第4章 俺がアイツで、アイツが俺で 【前編】
「真ちゃん、明日マジで頼むぜ〜。特になのだよは付けんなよ?」
「お前こそ、その軽い言動と口調は辞めるのだよ。俺のイメージが壊れる」
真ちゃんはまたいつもの癖で眼鏡を押し上げる仕草をするも、恥ずかしそうに手を下ろした。
こりゃ寧ろ、俺より真ちゃんの方が心配だわ……。
俺は笑い飛ばしながら真ちゃんの肩を叩く。
「いーや、俺は真ちゃんの真似上手いからだーいじょぶだって!寧ろ、お前のが心配だわ」
「……お前に言われなくても人事は尽くす。心配される筋合いなどない」
真ちゃんは仏頂面で意気込むけど、あんまり説得力がない。
「じゃあ危なくなったらフォローすっから!」
「…勝手にしろ」
「任しとけって!あと、夏美に惚れんなよ!!」
俺はヘラヘラ笑いながら釘を刺すと真ちゃんは鼻で笑い淡々と言い返してきた。
「ふん、俺は年上がタイプなのだよ。あんなチンチクリンに惚れるなどあり得ない。そこは安心するがいいぞ、高尾」
「へぇ、そうなんだ。っておい、てめぇ!俺の自慢の可愛い彼女をディスりやがって!」
「お前にはこっちの方が都合がいいんじゃないのか?」
確かにそりゃな。真ちゃんとは拗れたくないし。
けど、夏美は自分の兄貴さえも振り回す魔性の女だからなー。本人は無意識だけど。
俺と付き合っててもかなりモテてるし、俺の隙を突いて近づいてくる奴もいる。全く気が気じゃねーよ。

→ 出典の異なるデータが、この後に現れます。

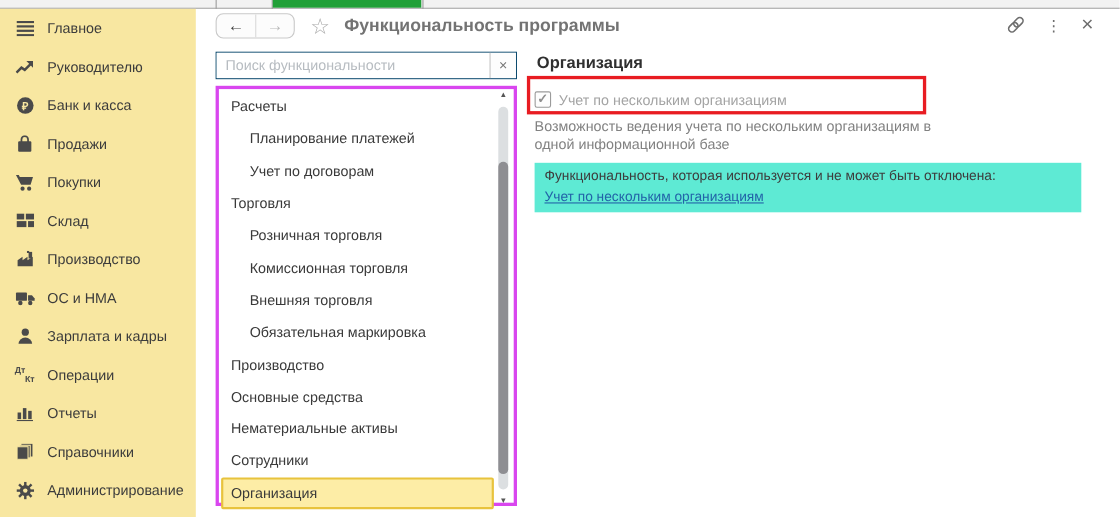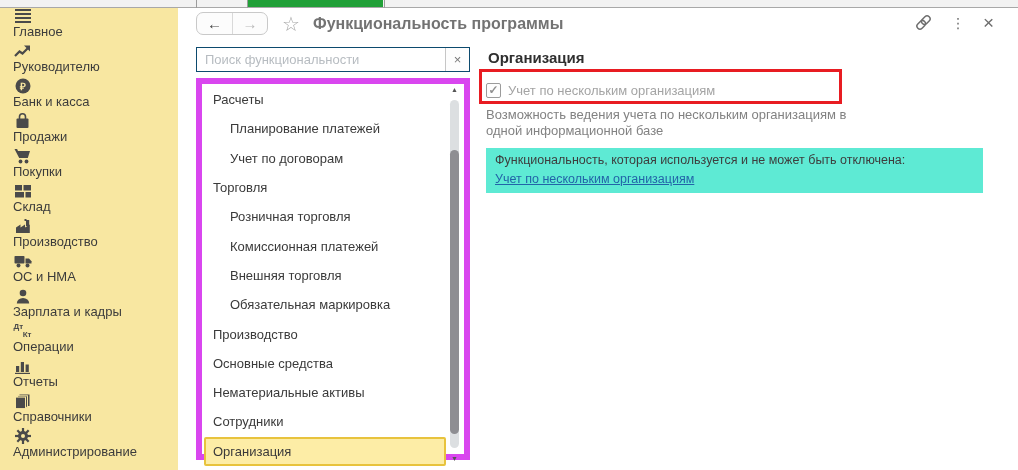--- a/index.html
+++ b/index.html
@@ -9,21 +9,21 @@
     background:#ffffff; color:#333;
     position:relative; overflow:hidden;
   }
   
   .top-strip { position:absolute; left:0; top:0; width:1018px; height:8px;
     background:#f2f2f2; border-bottom:1px solid #a8a8a8; }
   .tab-active { position:absolute; left:248px; top:0; width:135px; height:7px; background:#21a038; }
   .strip-sep { position:absolute; top:0; width:1px; height:8px; background:#9c9c9c; }
   
   .sidebar { position:absolute; left:0; top:8px; width:178px; height:462px; background:#f8e7a1; }
-  .side-item { display:flex; align-items:flex-start; height:35px; padding-left:13px; cursor:pointer;flex-direction:column; }
+  .side-item { display:flex; align-items:center; height:35px; padding-left:13px; cursor:pointer; }
   .side-ico { width:19px; height:16px; margin-right:11px; display:flex; align-items:center; justify-content:center; flex:none; }
   .side-ico svg { display:block; }
   .side-label { font-size:13px; color:#3c3c3c; white-space:nowrap; }
   .dtkt { position:relative; width:18px; height:16px; font-size:8px; font-weight:bold; color:#4a4a4a; line-height:1; }
   .dtkt .t { position:absolute; left:0; top:0; }
   .dtkt .b { position:absolute; right:0; bottom:0; }
   
   .nav-group { position:absolute; left:196px; top:12px; width:72px; height:23px;
     background:#fcfcfc; border:1px solid #c9c9c9; border-radius:7px; display:flex; overflow:hidden; }
   .nav-btn { width:50%; display:flex; align-items:center; justify-content:center;
@@ -38,21 +38,21 @@
   
   .search-box { position:absolute; left:196px; top:47px; width:274px; height:25px;
     border:1px solid #0c4a6e; background:#fff; display:flex; }
   .search-box input { flex:1; border:none; outline:none; padding:0 8px; font-size:13px;
     font-family:"Liberation Sans", sans-serif; color:#333; }
   .search-box input::placeholder { color:#b7bcc1; opacity:1; }
   .clear-btn { width:24px; border-left:1px solid #c6c6c6; display:flex; align-items:center;
     justify-content:center; font-size:13px; color:#777; cursor:pointer; background:#fdfdfd; }
   
   .feat-list { position:absolute; left:196px; top:78px; width:274px; height:382px;
-    border:6px solid #d946ef; background:#fff; padding-top:1px; }
+    border:3px solid #d946ef; background:#fff; padding-top:1px; }
   .feat-item { height:29.3px; display:flex; align-items:center; font-size:13px; color:#3a3a3a;
     padding-left:9px; margin:0 18px 0 2px; cursor:pointer; white-space:nowrap; }
   .feat-item.lvl1 { padding-left:26px; }
   .feat-item.selected { background:#fdeda6; border:2px solid #e8c33d; border-radius:2px; padding-left:7px; }
   
   .fl-scroll { position:absolute; right:3px; top:2px; width:13px; height:376px; }
   .fl-up, .fl-down { position:absolute; left:0; width:13px; text-align:center; font-size:7px; color:#555; }
   .fl-up { top:0; } .fl-down { bottom:0; }
   .fl-track { position:absolute; left:2px; top:14px; bottom:14px; width:9px; background:#dcdfe1; border-radius:5px; }
   .fl-thumb { position:absolute; left:2px; top:64px; height:284px; width:9px; background:#8e8e92; border-radius:5px; }
@@ -253,21 +253,21 @@
   <input type="text" placeholder="Поиск функциональности" style="">
   <div class="clear-btn">×</div>
 </div>
 
 <div class="feat-list">
   <div class="feat-item">Расчеты</div>
   <div class="feat-item lvl1">Планирование платежей</div>
   <div class="feat-item lvl1">Учет по договорам</div>
   <div class="feat-item">Торговля</div>
   <div class="feat-item lvl1">Розничная торговля</div>
-  <div class="feat-item lvl1">Комиссионная платежей</div>
+  <div class="feat-item lvl1">Комиссионная торговля</div>
   <div class="feat-item lvl1">Внешняя торговля</div>
   <div class="feat-item lvl1">Обязательная маркировка</div>
   <div class="feat-item">Производство</div>
   <div class="feat-item">Основные средства</div>
   <div class="feat-item">Нематериальные активы</div>
   <div class="feat-item">Сотрудники</div>
   <div class="feat-item selected">Организация</div>
   <div class="fl-scroll">
     <div class="fl-up">▲</div>
     <div class="fl-track"></div>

だから、いつも近くにいる真ちゃんがいつか夏美に惚れてしまうんじゃないかとちょっと心配になってた。
俺は真ちゃんの女のタイプを聞いてひとまず安心するも、ディスられたのはいただけないからちょいと惚気てみる。
「そりゃそうだけど、夏美は全然チンチクリンじゃねーし!この前なんか有名な事務所の社長にスカウトまでされたんだぜ!
ま、夏美は俺だけのモノだからって言って断ったけどよ」
「さり気なく惚気るな!この馬鹿が!」
いつの間にかしょうもないやり取りになっていた時に俺のケータイの着信音が鳴る。画面を開くと夏美からのメールだった。